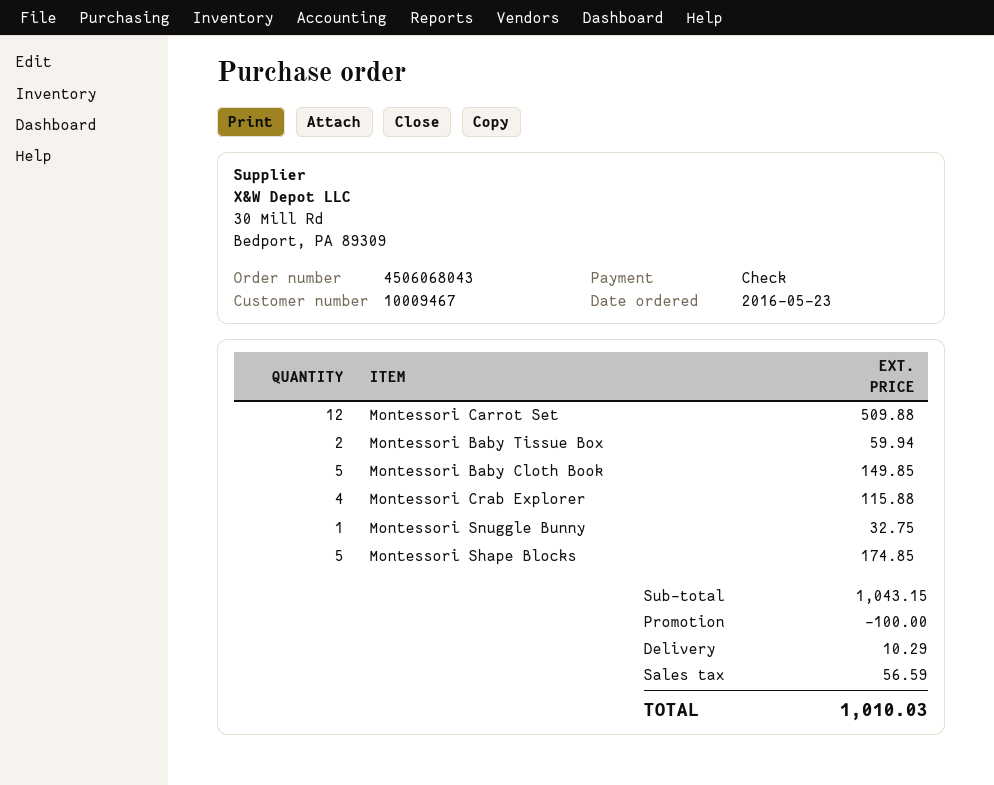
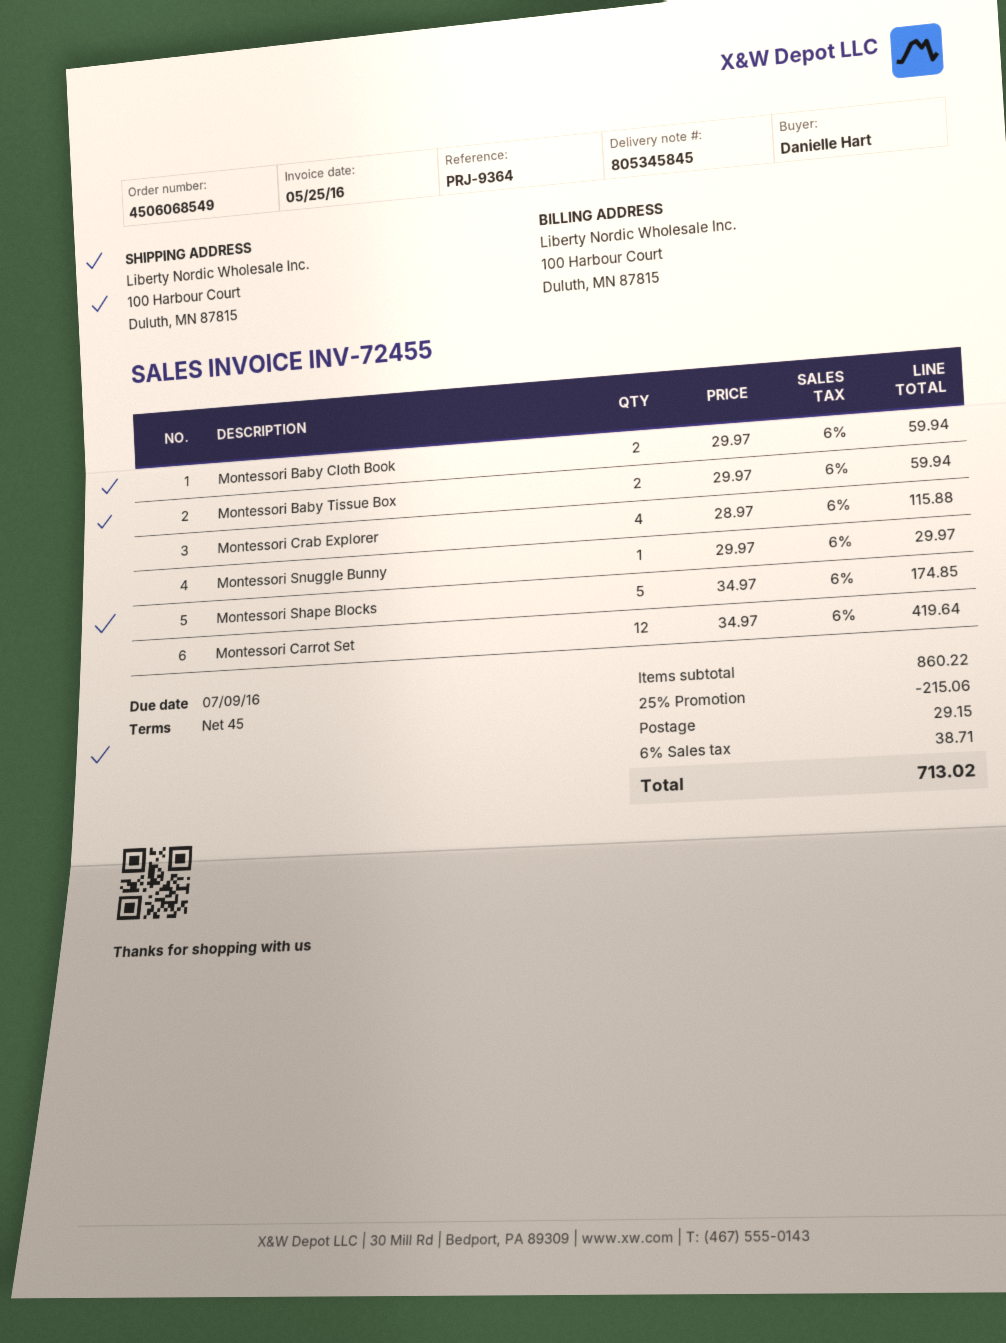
order number: 4506068043 -> 4506068549
Montessori Carrot Set: 12 for 509.88 -> 12 for 419.64
Montessori Baby Cloth Book: 5 for 149.85 -> 2 for 59.94
Montessori Snuggle Bunny: 1 for 32.75 -> 1 for 29.97
subtotal: 1043.15 -> 860.22
discount: 100.00 -> 215.06
shipping: 10.29 -> 29.15
tax: 56.59 -> 38.71
total: 1010.03 -> 713.02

WHAT IS REQUIRED: Reproduce every record word for word. The copy must contain no pictures.

SOLUTION TO THE PROBLEM:
order number: 4506068043 -> 4506068549
Montessori Carrot Set: 12 for 509.88 -> 12 for 419.64
Montessori Baby Cloth Book: 5 for 149.85 -> 2 for 59.94
Montessori Snuggle Bunny: 1 for 32.75 -> 1 for 29.97
subtotal: 1043.15 -> 860.22
discount: 100.00 -> 215.06
shipping: 10.29 -> 29.15
tax: 56.59 -> 38.71
total: 1010.03 -> 713.02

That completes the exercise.